DTAMS: High-Capacity Generative Steganography via Dynamic Multi-Timestep Selection and Adaptive Deviation Mapping in Latent Diffusion
Yuhao Xue, Jiuan Zhou, Yu Cheng, Zhaoxia Yin
TL;DR
DTAMS tackles the challenge of high-capacity generative steganography by integrating dynamic multi-timestep embedding, global interval deviation mapping, and multi-dimensional deviation compensation into a diffusion-based framework. It preselects embedding timesteps via a transition-cost model, maps modifications to pixel-intervals to constrain deviations, and jointly regularizes pixel, latent, and semantic representations to enhance robustness and anti-steganalysis performance. Experiments show embedding capacities up to 12 bpp with extraction accuracy above 99% and strong perceptual quality, while reducing average extraction errors by approximately 59% over state-of-the-art methods under common distortions. The approach offers practical, robust, high-capacity steganography for diffusion-generated imagery with effective defenses against standard steganalysis attacks.
Abstract
With the rapid development of AIGC technologies, generative image steganography has attracted increasing attention due to its high imperceptibility and flexibility.
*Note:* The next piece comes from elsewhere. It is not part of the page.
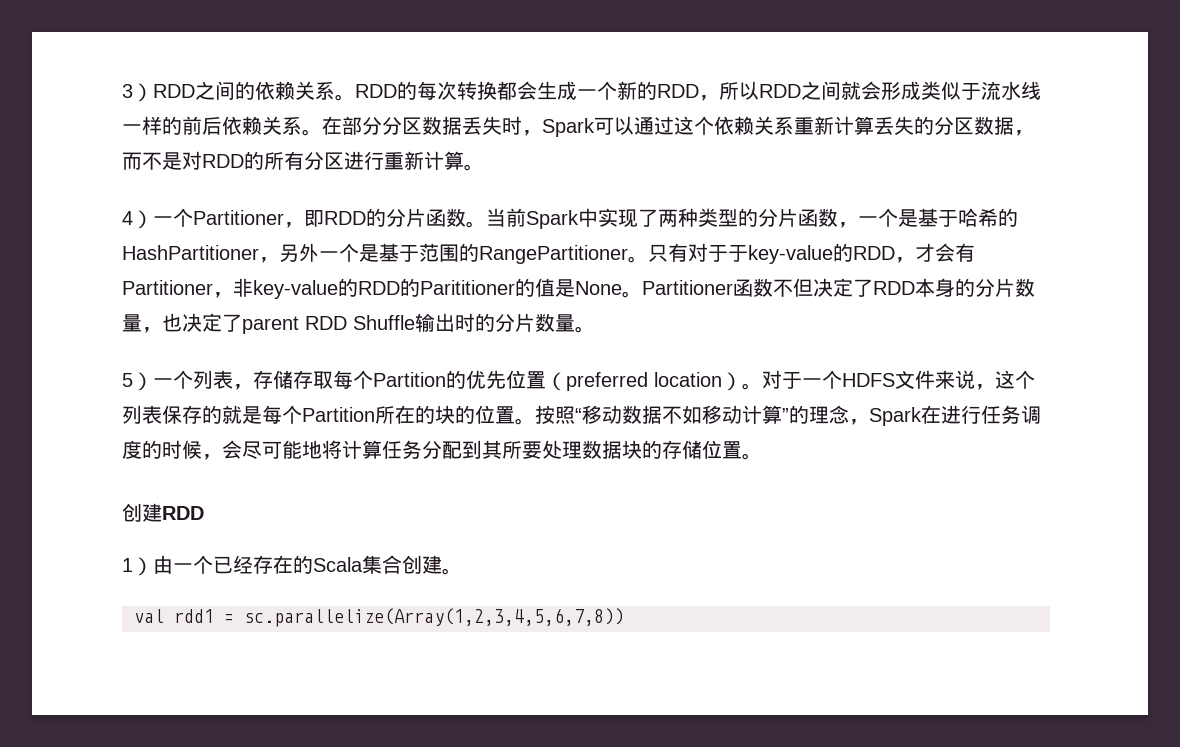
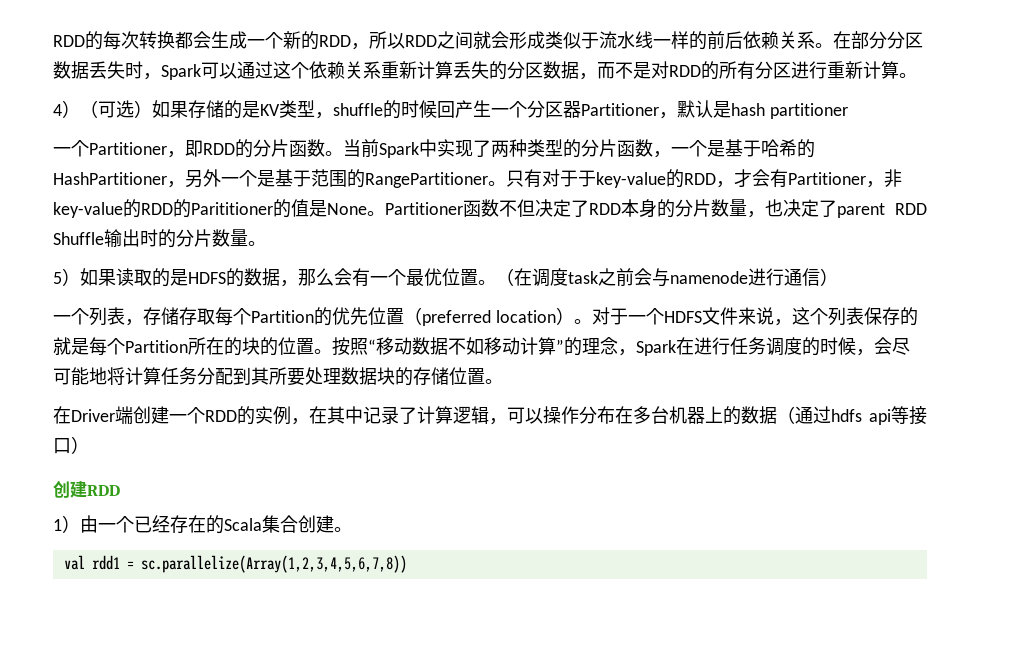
[122,81,355,102] 3）RDD之间的依赖关系。 -> (53, 41) none
(153, 219) none -> [80,100,848,119] （可选）如果存储的是KV类型，shuffle的时候回产生一个分区器Partitioner，默认是hash partitioner //
(153, 381) none -> [80,268,838,287] 如果读取的是HDFS的数据，那么会有一个最优位置。（在调度task之前会与namenode进行通信） //
(762, 456) none -> [53,406,927,425] [53,436,89,454] // 在Driver端创建一个RDD的实例，在其中记录了计算逻辑，可以操作分布在多台机器上的数据（通过hdfs api等接口）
However, existing generative steganography methods often maintain acceptable security and robustness only at relatively low embedding rates, severely limiting the practical applicability of steganographic systems. To address this issue, we propose a novel DTAMS framework that achieves high embedding rates while ensuring strong robustness and security. Specifically, a dynamic multi-timestep adaptive embedding mechanism is constructed based on transition-cost modeling in diffusion models, enabling automatic selection of optimal embedding timesteps to improve embedding rates while preserving overall performance. Meanwhile, we propose a global sub-interval mapping strategy that jointly considers mapping errors and the frequency distribution of secret information, converting point-wise perturbations into interval-level statistical mappings to suppress error accumulation and distribution drift during multi-step diffusion processes. Furthermore, a multi-dimensional joint constraint mechanism is introduced to mitigate distortions caused by repeated latent-pixel transformations by jointly regularizing embedding errors at the pixel, latent, and semantic levels. Experiments demonstrate that the proposed method achieves an embedding rate of 12 bpp while maintaining excellent security and robustness. Across all evaluated conditions, DTAMS reduces the average extraction error rate by 59.39%, representing a significant improvement over SOTA methods.